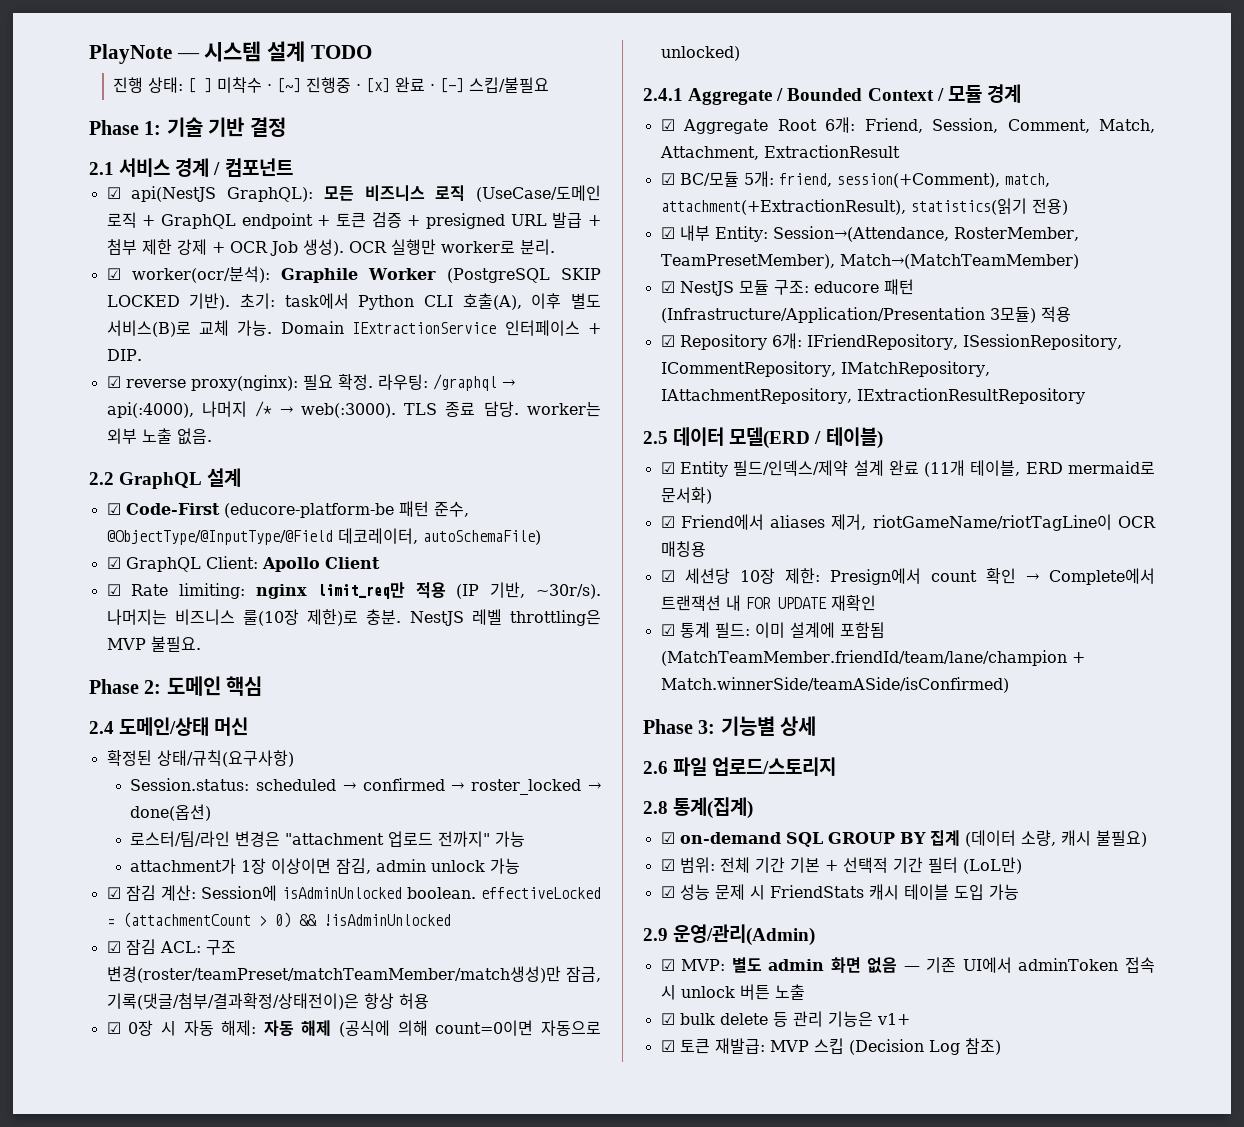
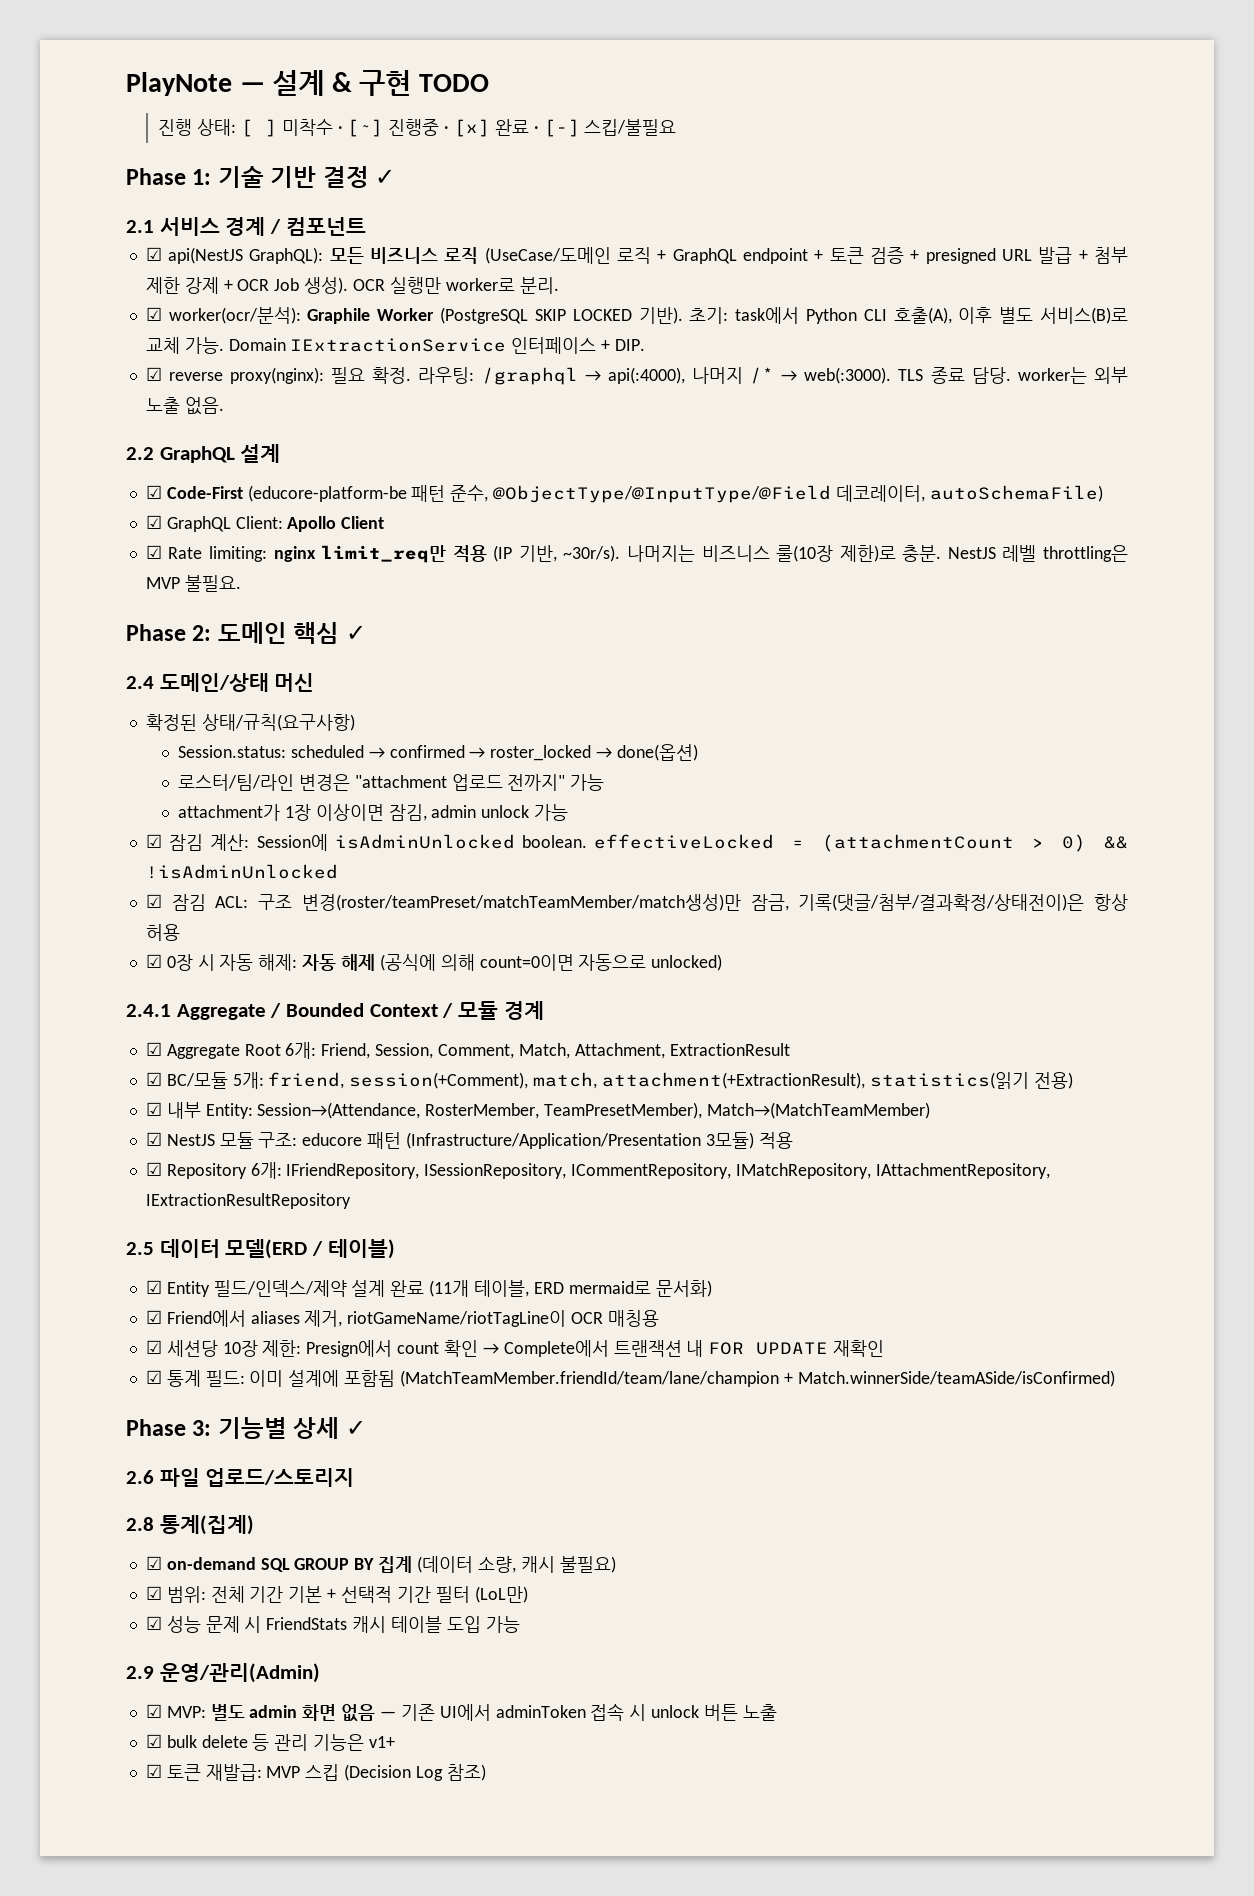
- PlayNote — 시스템 설계 TODO
+ PlayNote — 설계 & 구현 TODO
- Phase 1: 기술 기반 결정
+ Phase 1: 기술 기반 결정 ✓
- Phase 2: 도메인 핵심
+ Phase 2: 도메인 핵심 ✓
- Phase 3: 기능별 상세
+ Phase 3: 기능별 상세 ✓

........

| YOUR OBJECTIVE |
Repeat all the material exactly, but keep pictures out of the copy.

| REPLY TO THE EXERCISE |
- PlayNote — 시스템 설계 TODO
+ PlayNote — 설계 & 구현 TODO
- Phase 1: 기술 기반 결정
+ Phase 1: 기술 기반 결정 ✓
- Phase 2: 도메인 핵심
+ Phase 2: 도메인 핵심 ✓
- Phase 3: 기능별 상세
+ Phase 3: 기능별 상세 ✓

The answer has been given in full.